Objectives We reviewed published clinical trials about effects of renin-angiotensin system (RAS) inhibitors on restenosis after coronary stent implantation, for purpose of looking for evidence of clinical practice.

Methods A comprehensive search strategy was conducted to identify randomised controlled trials of coronary ISR prevention with ACE inhibitors (ACEIs) or angiotensin receptor blockers (ARBs). We searched PubMed, Embase, Cochrane Library, Ovid, Clinical Trials and CBMdisc. Eligible outcomes included ISR, late lumen loss, target lesion revascularisation and neointimal formation.

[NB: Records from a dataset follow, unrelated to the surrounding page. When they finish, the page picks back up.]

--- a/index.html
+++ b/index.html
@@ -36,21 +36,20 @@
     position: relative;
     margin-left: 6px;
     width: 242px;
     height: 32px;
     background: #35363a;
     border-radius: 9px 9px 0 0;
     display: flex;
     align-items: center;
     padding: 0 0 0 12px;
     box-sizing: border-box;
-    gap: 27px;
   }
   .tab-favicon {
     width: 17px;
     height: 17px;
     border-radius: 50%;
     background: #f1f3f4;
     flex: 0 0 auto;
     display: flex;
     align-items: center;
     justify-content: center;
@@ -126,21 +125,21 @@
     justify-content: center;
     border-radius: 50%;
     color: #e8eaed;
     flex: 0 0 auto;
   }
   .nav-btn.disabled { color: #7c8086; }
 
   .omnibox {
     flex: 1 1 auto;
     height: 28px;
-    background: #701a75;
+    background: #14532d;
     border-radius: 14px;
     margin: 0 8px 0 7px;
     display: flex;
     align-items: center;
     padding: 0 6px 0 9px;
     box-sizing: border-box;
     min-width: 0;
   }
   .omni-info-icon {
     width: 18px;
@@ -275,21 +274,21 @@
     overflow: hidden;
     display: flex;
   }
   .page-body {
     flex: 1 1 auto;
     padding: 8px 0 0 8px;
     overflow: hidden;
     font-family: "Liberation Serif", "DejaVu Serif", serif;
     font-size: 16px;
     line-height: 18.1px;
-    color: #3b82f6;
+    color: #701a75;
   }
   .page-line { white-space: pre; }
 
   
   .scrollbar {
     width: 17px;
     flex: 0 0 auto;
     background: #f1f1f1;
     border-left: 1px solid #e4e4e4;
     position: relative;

We analysed datas by the intention-to-treat (ITT) principle with Review Manager 5.1.0. Random-effects model fixed-effects model were used respectively according to the heterogeneities among the study trials.

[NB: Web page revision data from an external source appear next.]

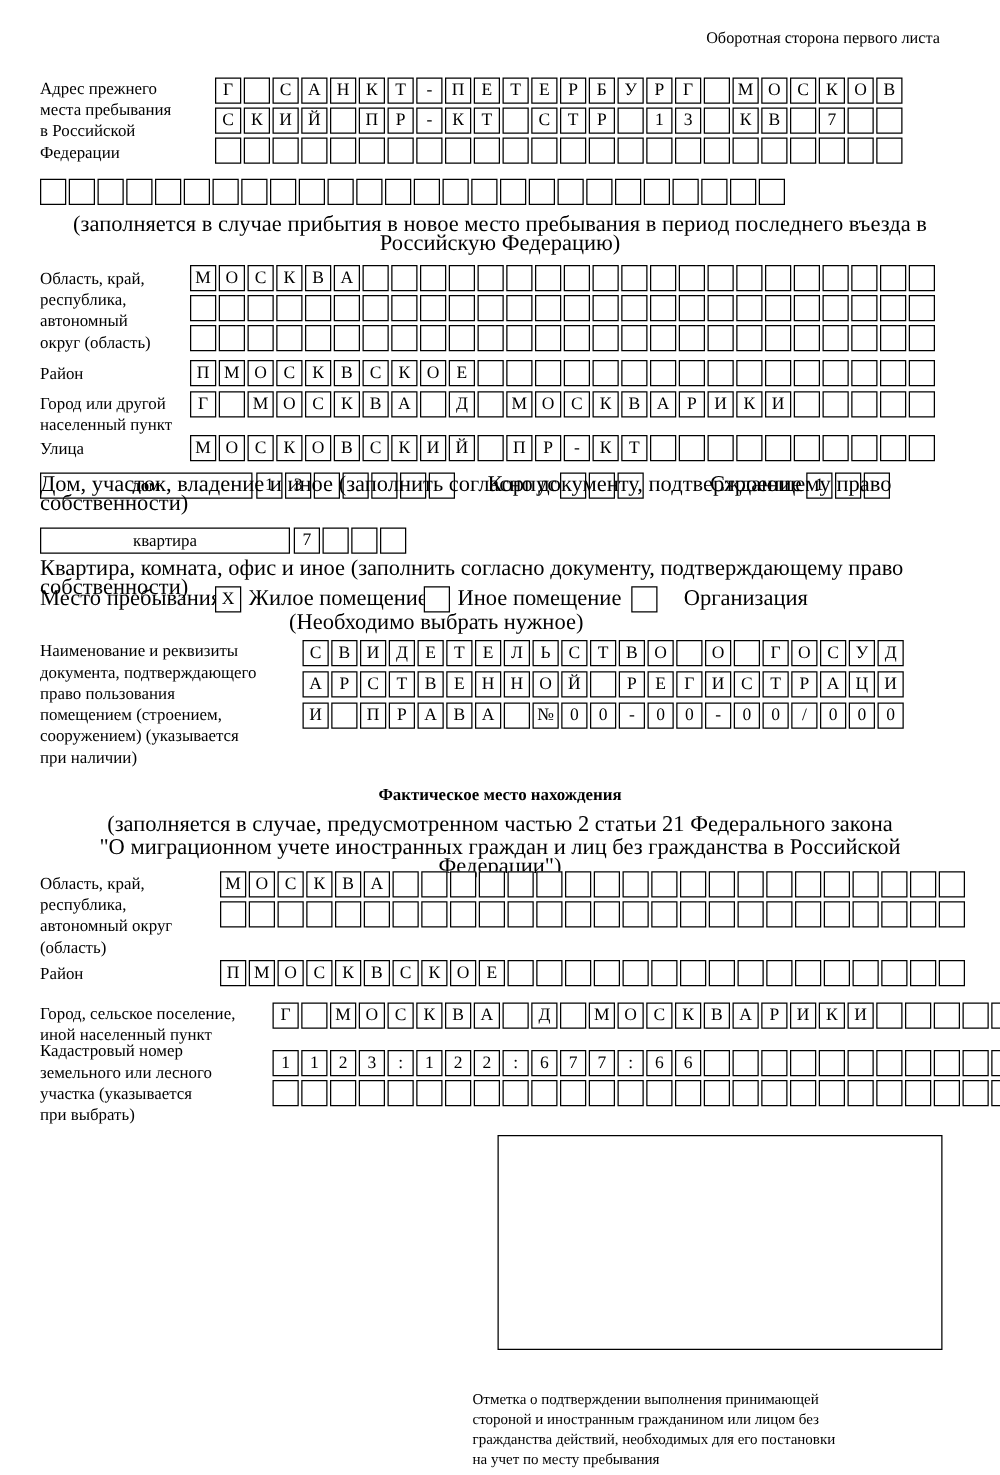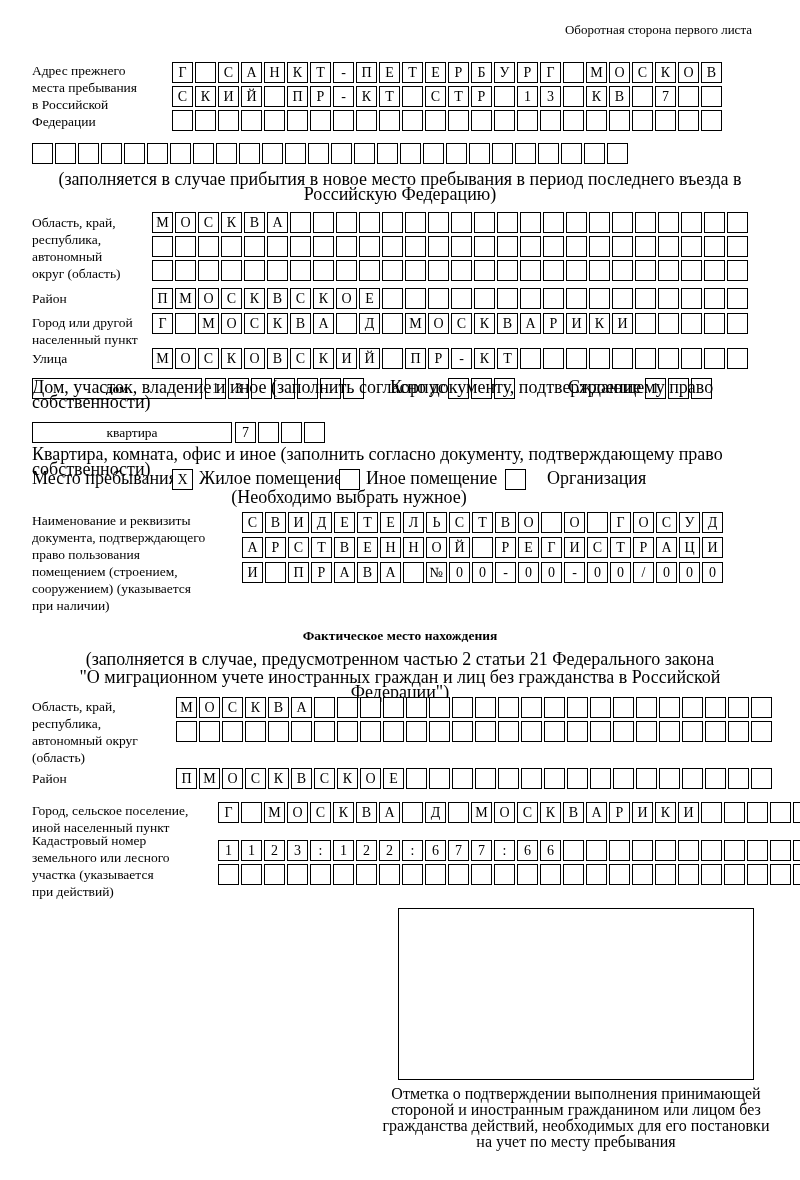--- a/index.html
+++ b/index.html
@@ -74,23 +74,23 @@
   .inline-lbl {
     font-size: 18px;
     line-height: 21px;
   }
   .bigbox {
     border: 1px solid #000;
     box-sizing: border-box;
     background: #fff;
   }
   .footnote {
-    font-size: 16px;
+    font-size: 12px;
     line-height: 16px;
-    text-align: center;
+    margin-top: 25px;
   }
 </style>
 </head>
 <body>
 
 <div class="page">
 
   <div class="abs hdr-right">Оборотная сторона первого листа</div>
 
   <div class="abs lbl" style="left:32px; top:62px; width:140px;">Адрес прежнего
@@ -655,21 +655,21 @@
         <div class="cell"></div>
         <div class="cell"></div>
         <div class="cell"></div>
         <div class="cell"></div>
       </div>
     </div>
 
   <div class="abs lbl" style="left:32px; top:832px; width:180px;">Кадастровый номер
 земельного или лесного
 участка (указывается
-при действий)</div>
+при выбрать)</div>
   <div class="abs" id="al-cad" style="left:218px; top:840px;">
       <div class="row">
         <div class="cell">1</div>
         <div class="cell">1</div>
         <div class="cell">2</div>
         <div class="cell">3</div>
         <div class="cell">:</div>
         <div class="cell">1</div>
         <div class="cell">2</div>
         <div class="cell">2</div>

Results A total of 10 randomised controlled trials involving 1216 patients were analysed. RAS inhibitors were associated with no benefit on preventing ISR (RR 0.84, 95% CI (0.61 to 1.17); p=0.30), the same in both ACEIs subgroup (p=0.79) and ARBs subgroup (p=0.26). The reduction in ISR was more pronounced with RAS inhibitors than with control in postprocedural subgroup (p=0.006), which did not perform in preprocedural subgroup (p=0.93). There were no significant differences in preventing of ISR in both ACE D gene subgroup (p=0.61) and diabetes mellitus subgroup (p=0.18). The analyses results of reduction of target lesion revascularisation and neonitimal area after 6 months follow-up presented that ARBs could reduce the risk of event accidents.

Conclusions It provides little evidence of RAS inhibitors to reduce ISR. Due to the limitation of sample sises and study quality, large scale randomised double-blind placebo-controlled trials are further conducted to bring satisfactory answers.